Zopa first outlined its plans to enter the BNPL space in April. It comes as consumers have increasingly turned to BNPL services, with global purchases reaching $120bn (£95bn) in 2021 – almost four times the amount in 2019.
Zopa will compete with the likes of Zilch, which recently expanded to the US, and Swedish decacorn Klarna in the hotly contested BNPL market.
However, regulation is on the horizon for UK BNPL companies. The Financial Conduct Authority (FCA) awaiting the results of a Treasury consultation, after which it will draw up BNPL regulation.
Earlier this year, the FCA flexed its regulatory muscles when it forced BNPL firms to change “potentially unfair and unclear” terms.
Zopa said it will release its BNPL service in a “staggered approach” that “closely aligns” with the Treasury’s ongoing consultation.
Initially, Zopa will offer BNPL services through B2B partnerships and only offer it to consumers once the new regulation comes into play.
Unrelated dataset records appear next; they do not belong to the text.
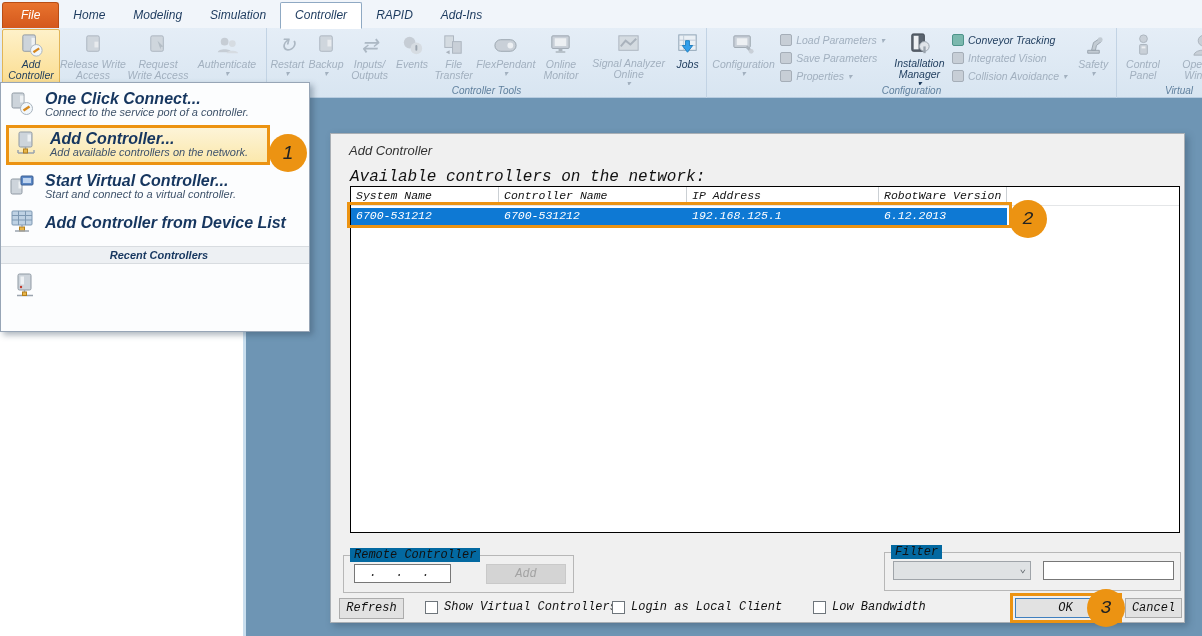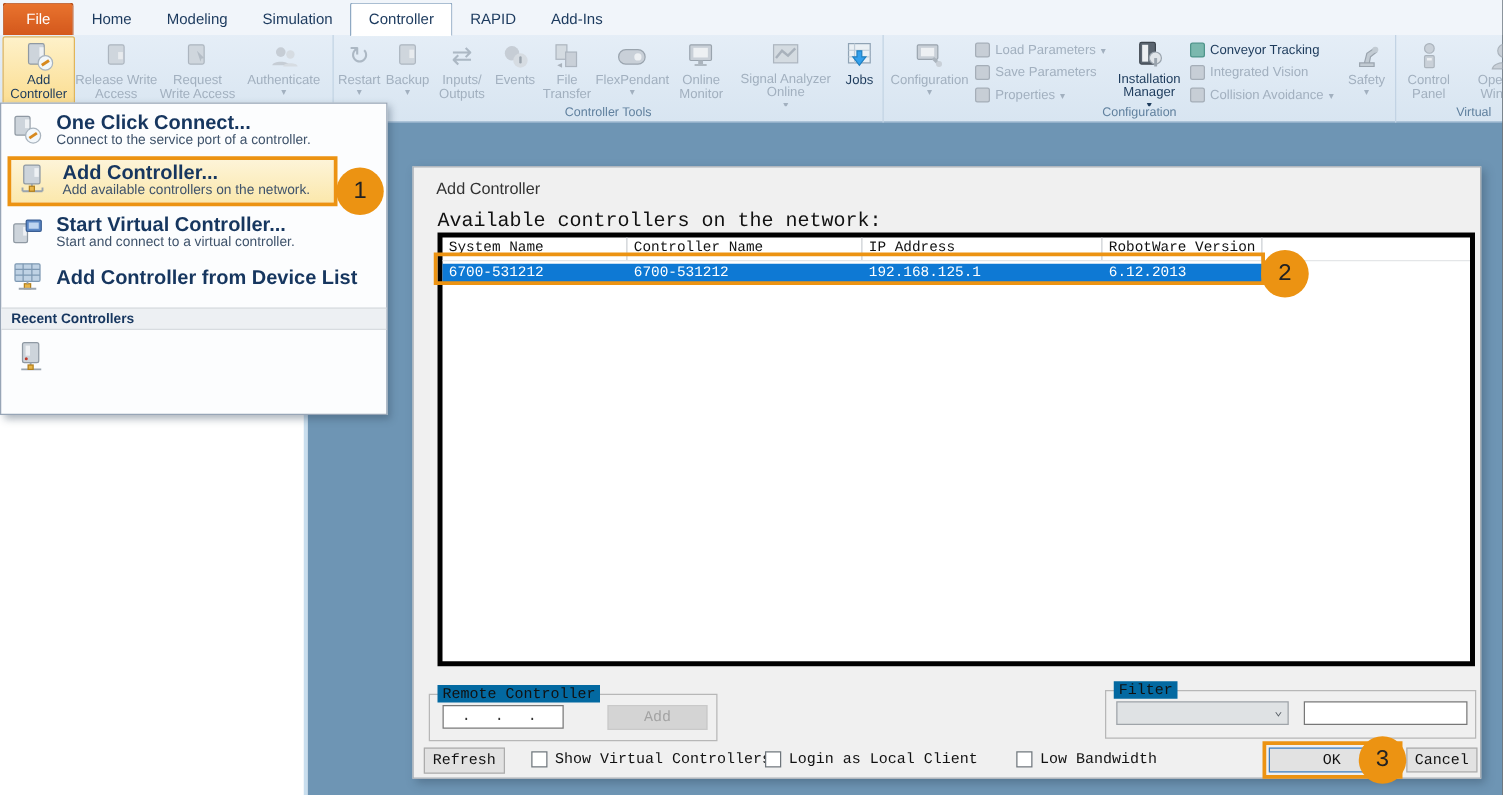--- a/index.html
+++ b/index.html
@@ -1,20 +1,21 @@
 <!DOCTYPE html>
 <html><head>
 <meta charset="utf-8">
 <style>
   * { margin:0; padding:0; box-sizing:border-box; }
   html,body { background:#444; }
   #app {
     position:relative; width:1202px; height:636px; overflow:hidden;
     background:#6E95B4;
     font-family:"Liberation Sans", sans-serif;
+    font-style:italic;
     -webkit-font-smoothing:antialiased;
   }
 
   
   .ribbon { position:absolute; left:0; top:0; width:1202px; height:98px;
     background:linear-gradient(#EAF1F9,#D8E5F1); border-bottom:1px solid #B7CCE0; z-index:5; }
   .tabrow { height:28px; background:#F1F5FA; display:flex; align-items:flex-end; padding-left:2px; }
   .tab { font-size:12px; color:#1C3A5E; padding:5px 14px 6px 14px; cursor:default; }
   .tab.file { background:linear-gradient(#E8732E,#D4581C); color:#fff; border:1px solid #B84D15;
     border-bottom:none; border-radius:3px 3px 0 0; padding:5px 18px 6px 18px; }
@@ -48,39 +49,39 @@
   .mitem { display:flex; align-items:flex-start; padding:4px 6px 2px 8px; }
   .mic { width:26px; height:26px; flex:none; margin-right:10px; }
   .mic svg { width:26px; height:26px; }
   .mtitle { font-size:16px; font-weight:bold; color:#16365F; line-height:15px; }
   .mdesc { font-size:11px; color:#3F536B; line-height:13px; }
   .mitem.center { align-items:center; height:40px; padding-top:0; }
   .annot-box { margin:4px 0 4px 5px; width:264px; border:3px solid #EC9312;
     background:linear-gradient(#FDF4D8,#FBE8AC); }
   .annot-box .mitem { padding:3px 4px 3px 5px; }
   .recent-header { height:18px; background:#EDF0F3; border-top:1px solid #D8DCE0; border-bottom:1px solid #D8DCE0;
-    font-size:11px; font-weight:bold; color:#16365F; padding-left:8px; line-height:17px; margin-top:3px; }
+    font-size:11px; font-weight:bold; color:#16365F; padding-left:8px; line-height:17px; margin-top:3px;text-align:center; }
   .recent-item { display:flex; align-items:flex-start; padding:5px 6px 0 12px; }
   .recent-item .mic { margin-right:12px; margin-top:4px; }
   .rline1 { font-size:11.5px; font-weight:bold; color:#16365F; line-height:14px; }
   .rline2 { font-size:11px; color:#5A6B7C; line-height:13px; }
 
   
   .badge { position:absolute; width:38px; height:38px; border-radius:50%; background:#EC9312;
     color:#222; font-size:19px; display:flex; align-items:center; justify-content:center; z-index:70; }
 
   
   .dialog { position:absolute; left:330px; top:133px; width:855px; height:490px; background:#F0F0F0;
     border:1px solid #A9AFB5; box-shadow:3px 3px 7px rgba(40,60,80,.35); z-index:10;
     font-family:"Liberation Mono", monospace; }
   .dlg-title { position:absolute; left:18px; top:9px; font-family:"Liberation Sans",sans-serif;
     font-size:13px; color:#333; }
   .dlg-label { position:absolute; left:19px; top:34px; font-size:16px; color:#111; }
   .ctable { position:absolute; left:19px; top:52px; width:830px; height:347px; background:#fff;
-    border:4px solid #000000; }
+    border:1px solid #000000; }
   .thead { display:flex; height:19px; border-bottom:1px solid #E4E6E8; }
   .th { font-size:11.5px; color:#111; padding:2px 0 0 5px; border-right:1px solid #CBD0D4;
     overflow:hidden; white-space:nowrap; }
   .trow { position:absolute; left:0; top:21px; height:17px; display:flex; background:#0E79D4; width:656px; }
   .td { font-size:11.5px; color:#fff; padding:1px 0 0 5px; overflow:hidden; white-space:nowrap; }
   .row-annot { position:absolute; left:16px; top:68px; width:665px; height:26px;
     border:3px solid #EC9312; z-index:20; pointer-events:none; }
   .fieldset { position:absolute; border:1px solid #B7B7B7; }
   .fieldset > .flabel { position:absolute; top:-8px; left:6px; background:#0369a1; padding:0 4px;
     font-size:12px; color:#111; white-space:nowrap; }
“We combine the seamless customer journeys and best-in-class digital user experience offered by traditional BNPL players alongside the ability to underwrite longer, larger loans in a way that fully meets regulatory requirements,” said Tim Waterman, chief commercial officer, Zopa.
Zopa expects to be IPO ‘ready’ this year
Zopa, which is regulated by the FCA and the Prudential Regulation Authority, has raised over $500m (£399m) and received £1.2bn in deposits.
Last October the challenger bank received £220m in a funding round led by Softbank that made it a unicorn company.
A Zopa spokesperson told UKTN that the company will be “ready” for an IPO in the final quarter of this year, by when it expects to have shown a “consistent track record of profitability”.
In April the challenger bank said it had become profitable, 21 months after it gained its full UK banking licence in June 2020.
The spokesperson added: “But we will not be rushed to make hasty decisions. The size of our recent fundraise means we can be more flexible in our timing for an IPO, so we will carefully evaluate the investment climate at the time.”
IPO activity across the US and Europe has fallen by 90% compared to last year amid the war in Ukraine and high inflation.
In March, Zopa said it would sponsor 50 work visas to eligible Ukrainian applicants already in the UK.